With the diodes 546 and 545 forward biased, the shunt feedback path impedance is essentially the low impedance of the series-connected capacitors and diodes 541, 542, 545 and 564. The diodes 543, 544 and 547, 548, which are in parallel with the diodes 545 and 546, are normally in their high impedance states. As will be seen in more detail below, input signals from the emitter follower 500 will cause the voltage-current characteristics (and therefore the impedance) of the diodes 546 to 548 to be significantly altered, thereby varying the amount of shunt feedback and the gain of the amplifier 501.

The output signals from the amplifier 501 are applied by capacitor 559 to the base electrode of a transistor 560 which, together with a second transistor 561, form the Schmitt trigger 502. The emitter electrodes of the transistors 560 and 561 are connected to a negative supply terminal 562 by means of a common emitter resistor 563. The collector electrodes of the transistors 560 and 561 are connected to positive supply terminals 564 and 565 by means of resistors 566 and 567. Base bias supplies for the transistors 560 and 561 are provided by resistors 568 and 569 which are connected between a positive supply terminal 570 and ground potential and by resistors 571 and 572 which are connected between the collector electrode of the transistor 560 and ground potential.

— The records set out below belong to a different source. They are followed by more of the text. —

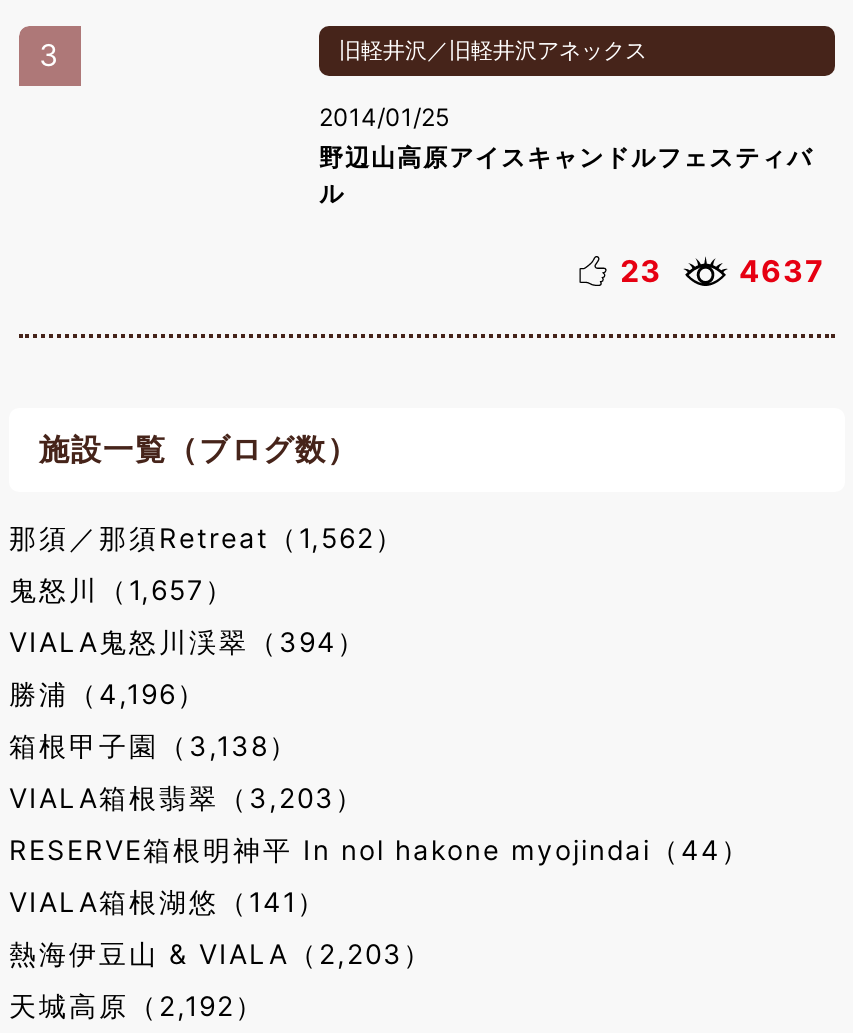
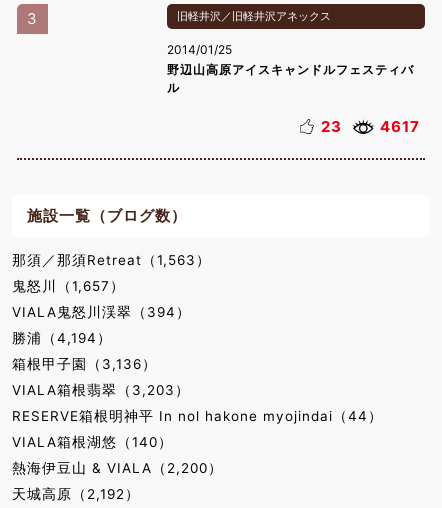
- 4637
+ 4617

- 那須／那須Retreat（1,562）
+ 那須／那須Retreat（1,563）

- 勝浦（4,196）
+ 勝浦（4,194）

- 箱根甲子園（3,138）
+ 箱根甲子園（3,136）

- VIALA箱根湖悠（141）
+ VIALA箱根湖悠（140）

- 熱海伊豆山 & VIALA（2,203）
+ 熱海伊豆山 & VIALA（2,200）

The Schmitt trigger is stable in either of two operating states, one of which exists when the transistor 560 is conducting and transistor 561 is nonconducting and the other of which exists when the transistor 560 is nonconducting and the transistor 561 is conducting. As is well known in the art, Schmitt triggers are characterized by a hysteresis characteristic whereby, in order to switch the trigger from one state to the other, the input signals must exceed minimum values above and below a predetermined average bias value.

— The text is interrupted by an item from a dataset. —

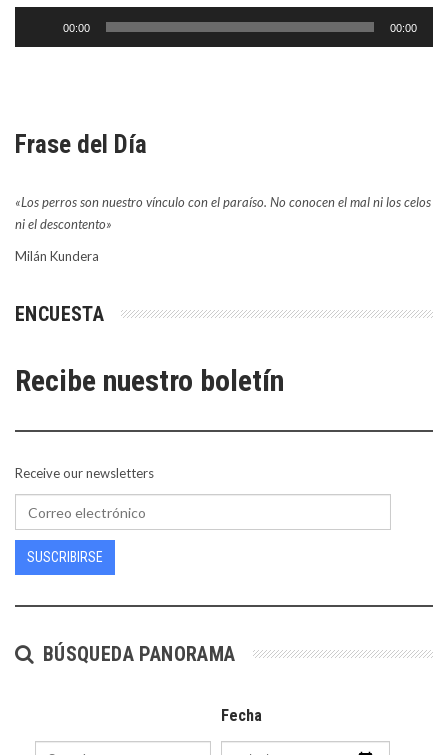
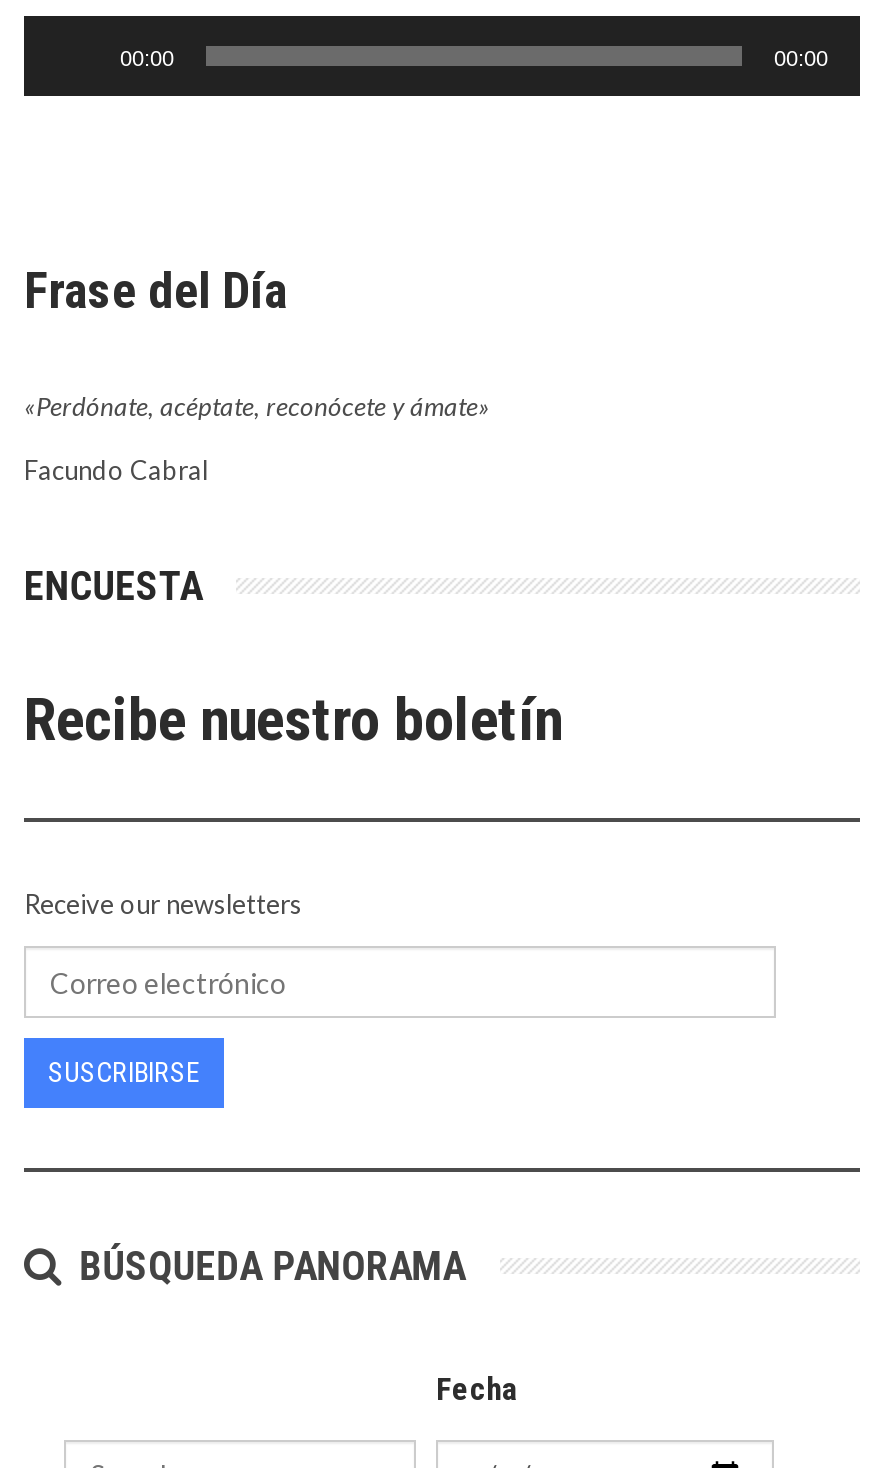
- «Los perros son nuestro vínculo con el paraíso. No conocen el mal ni los celos
- ni el descontento»
+ «Perdónate, acéptate, reconócete y ámate»

- Milán Kundera
+ Facundo Cabral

Since the trigger 502 is coupled to the amplifier by means of a capacitor 559, an input signal of a predetermined positive amplitude will turn the transistor 560 on and an input signal of a predetermined negative value will turn the transistor 560 off. When the transistor 560 is switched from one state to another in response to an input signal, it in turn switches the transistor 561 to its opposite state of conduction.

The threshold for switching the trigger is fixed so as to lie between the voltage level at the collector electrode of the transistor 525 which causes the diode 545 or 546 to be substantially nonconducting and the voltage level which causes the diodes 543, 544 or 547, 548 to enter their low impedance regions.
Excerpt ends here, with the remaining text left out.